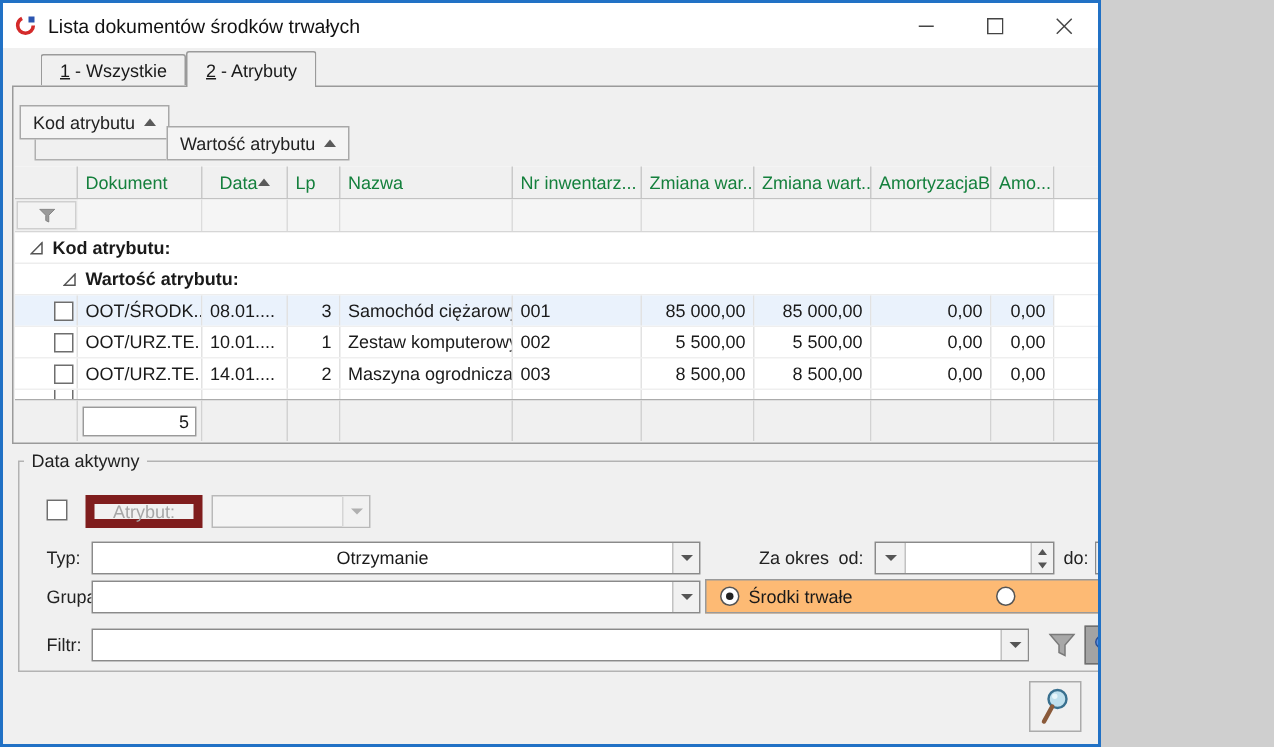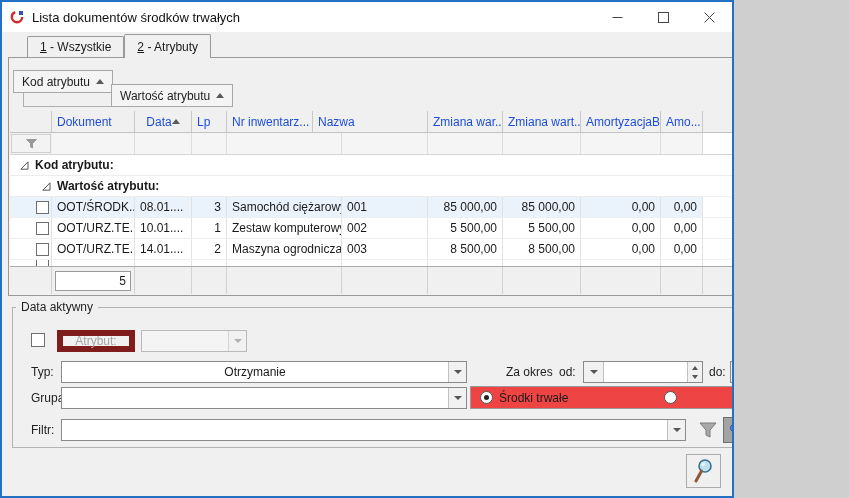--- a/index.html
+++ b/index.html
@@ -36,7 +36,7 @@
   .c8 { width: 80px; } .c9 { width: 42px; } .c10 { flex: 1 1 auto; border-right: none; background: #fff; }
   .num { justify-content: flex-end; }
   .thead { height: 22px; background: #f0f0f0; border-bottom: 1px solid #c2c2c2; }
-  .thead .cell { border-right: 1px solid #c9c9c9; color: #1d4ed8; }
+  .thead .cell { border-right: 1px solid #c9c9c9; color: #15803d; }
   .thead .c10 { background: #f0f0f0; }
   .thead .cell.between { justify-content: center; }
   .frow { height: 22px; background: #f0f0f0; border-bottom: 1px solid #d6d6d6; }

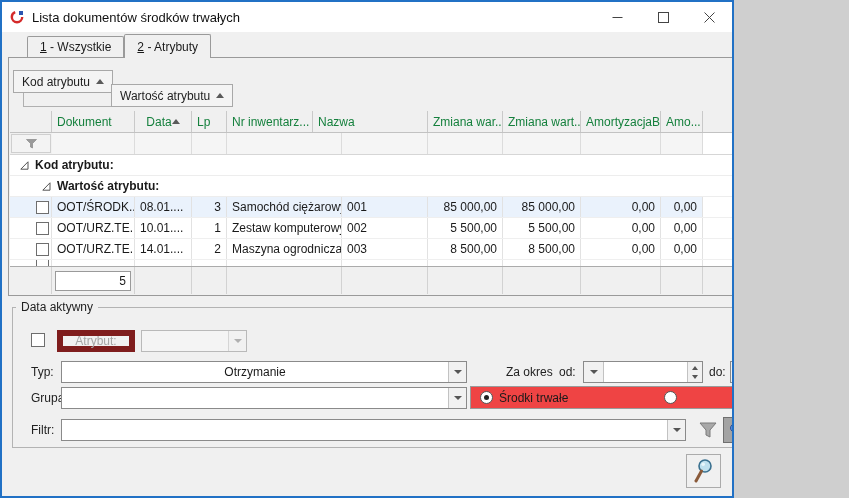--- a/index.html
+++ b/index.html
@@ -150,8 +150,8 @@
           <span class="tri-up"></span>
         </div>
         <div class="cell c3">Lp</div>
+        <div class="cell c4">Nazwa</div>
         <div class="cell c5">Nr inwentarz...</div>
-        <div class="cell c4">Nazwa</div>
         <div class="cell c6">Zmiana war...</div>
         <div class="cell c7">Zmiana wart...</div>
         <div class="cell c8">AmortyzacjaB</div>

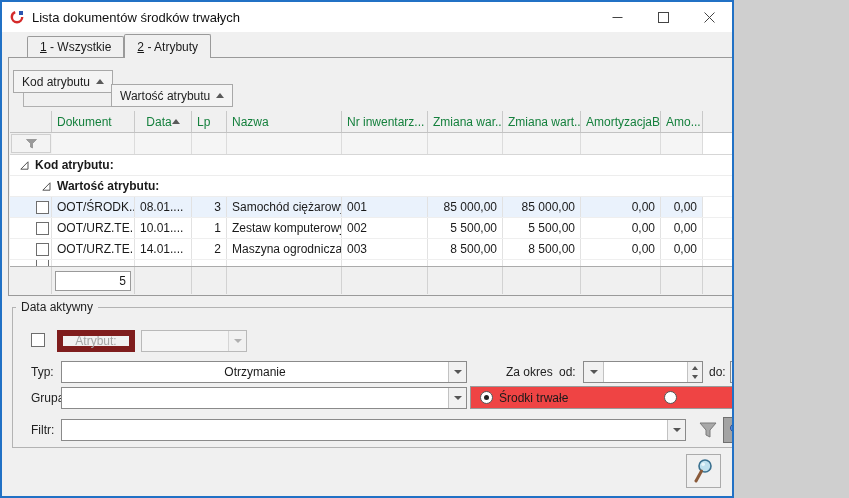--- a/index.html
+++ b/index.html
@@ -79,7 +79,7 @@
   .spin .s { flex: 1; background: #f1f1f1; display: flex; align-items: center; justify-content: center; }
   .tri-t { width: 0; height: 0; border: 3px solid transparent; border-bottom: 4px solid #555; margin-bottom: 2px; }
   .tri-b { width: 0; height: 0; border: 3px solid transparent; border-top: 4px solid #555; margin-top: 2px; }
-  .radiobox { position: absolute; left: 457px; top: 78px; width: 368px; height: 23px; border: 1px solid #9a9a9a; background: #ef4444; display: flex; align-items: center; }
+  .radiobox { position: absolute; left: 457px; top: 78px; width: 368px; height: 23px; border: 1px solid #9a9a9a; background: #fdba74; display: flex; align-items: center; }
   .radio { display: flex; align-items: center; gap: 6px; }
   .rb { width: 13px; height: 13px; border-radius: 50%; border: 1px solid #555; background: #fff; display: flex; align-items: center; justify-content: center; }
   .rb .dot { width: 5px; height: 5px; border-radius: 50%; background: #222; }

◇ ◇ ◇

▶ [Task objective]: Where does the word "Zmiana" appear in the material above? Copy every line that holds it.

▶ [Exercise answer]:
         <div class="cell c6">Zmiana war...</div>
         <div class="cell c7">Zmiana wart...</div>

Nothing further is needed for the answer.